Domestic Violence

Looking for saving grace in Eugene O'Neill's A Moon for the Misbegotten at Palm Beach Dramaworks

Haig, Durkin: The heebie-jeebies come callin'.
Shel Shanak
Haig, Durkin: The heebie-jeebies come callin'.


A Moon for the Misbegotten, written by Eugene O'Neill. Directed by Bill Hayes.With Todd Allen Durkin, Kati Brazda, and Peter Haig. Presented through November 30 at Palm Beach Dramaworks, 322 Banyan Blvd., West Palm Beach. Call 561-514-4042, or visit

Michael Amico's set is redolent of slow, romantic decay; above his rotting farmhouse and rusty well, even the wooden sky looks like it might be infested with termites.

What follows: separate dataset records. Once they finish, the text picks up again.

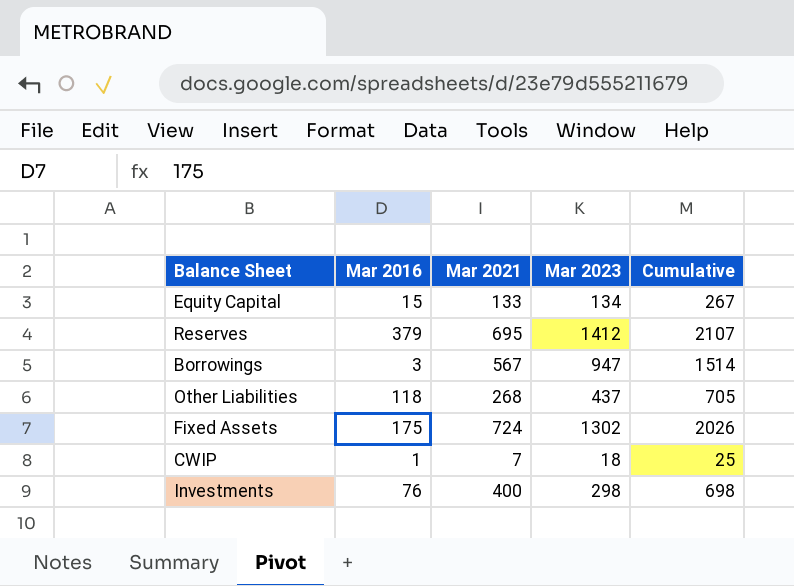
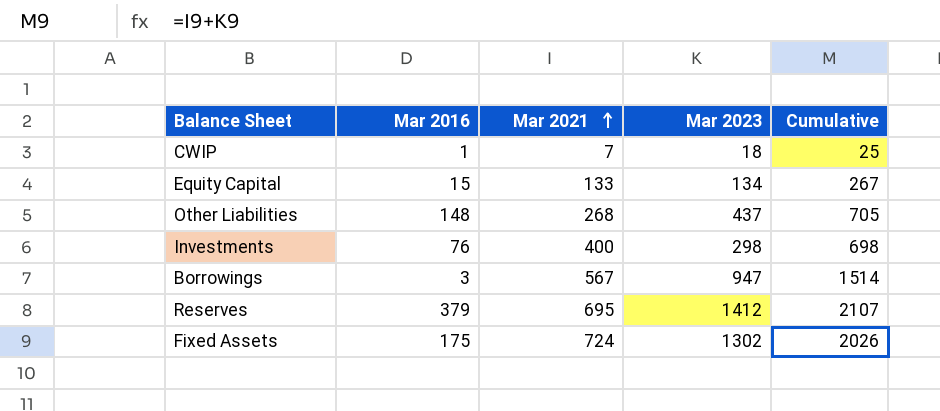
row order: none -> Mar 2021 ascending
Other Liabilities | Mar 2016: 118 -> 148

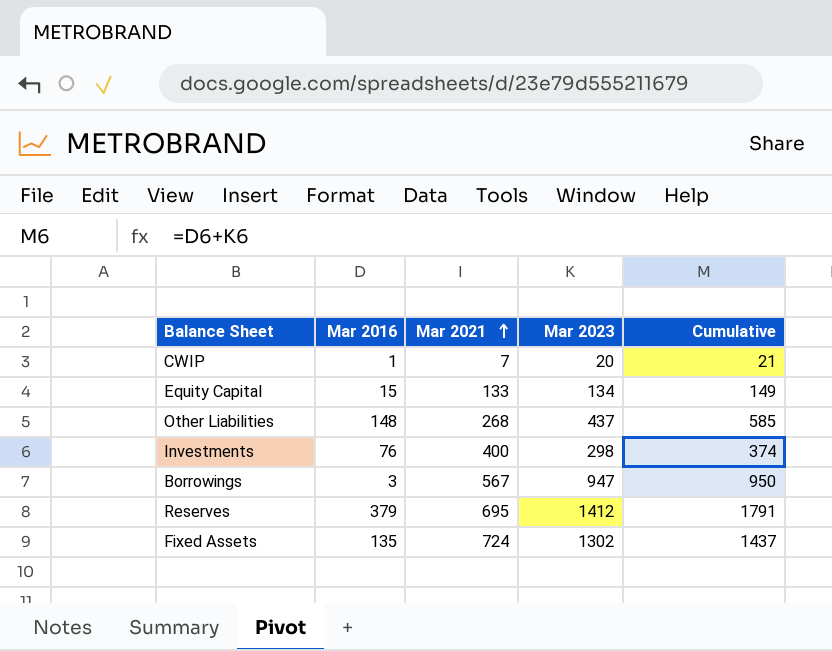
column Cumulative | formula: [Mar 2021] + [Mar 2023] -> [Mar 2016] + [Mar 2023]
CWIP | Mar 2023: 18 -> 20
Fixed Assets | Mar 2016: 175 -> 135

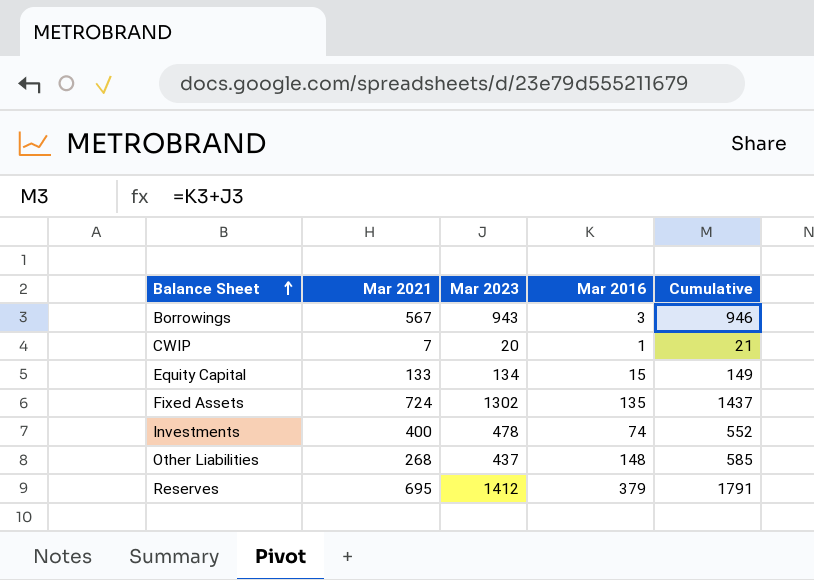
row order: Mar 2021 ascending -> Balance Sheet ascending
column Mar 2016 | position: 2 -> 4
Borrowings | Mar 2023: 947 -> 943
Borrowings | Cumulative: 950 -> 946
Investments | Mar 2023: 298 -> 478
Investments | Mar 2016: 76 -> 74
Investments | Cumulative: 374 -> 552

And casting Peter Haig as farmer Phil Hogan would be a stroke of genius if Haig weren't a Dramaworks stalwart anyway. In his every scene, his drunken cantankerousness rubs raw against his native good nature, and the man's sadness — the estranged family, the poverty, the rock-filled farm whose most abundant crop is poison ivy — is gorgeously offset by a rough grace that's the only thing that could keep a man smiling through such a life. His is the grace that O'Neill was likely hoping to inspire in himself when he wrote the play. After being put through O'Neill's dramatic grinder, Haig's performance, which really feels more like a benediction, is the one thing that will allow Moon's audiences to sleep soundly come nighttime.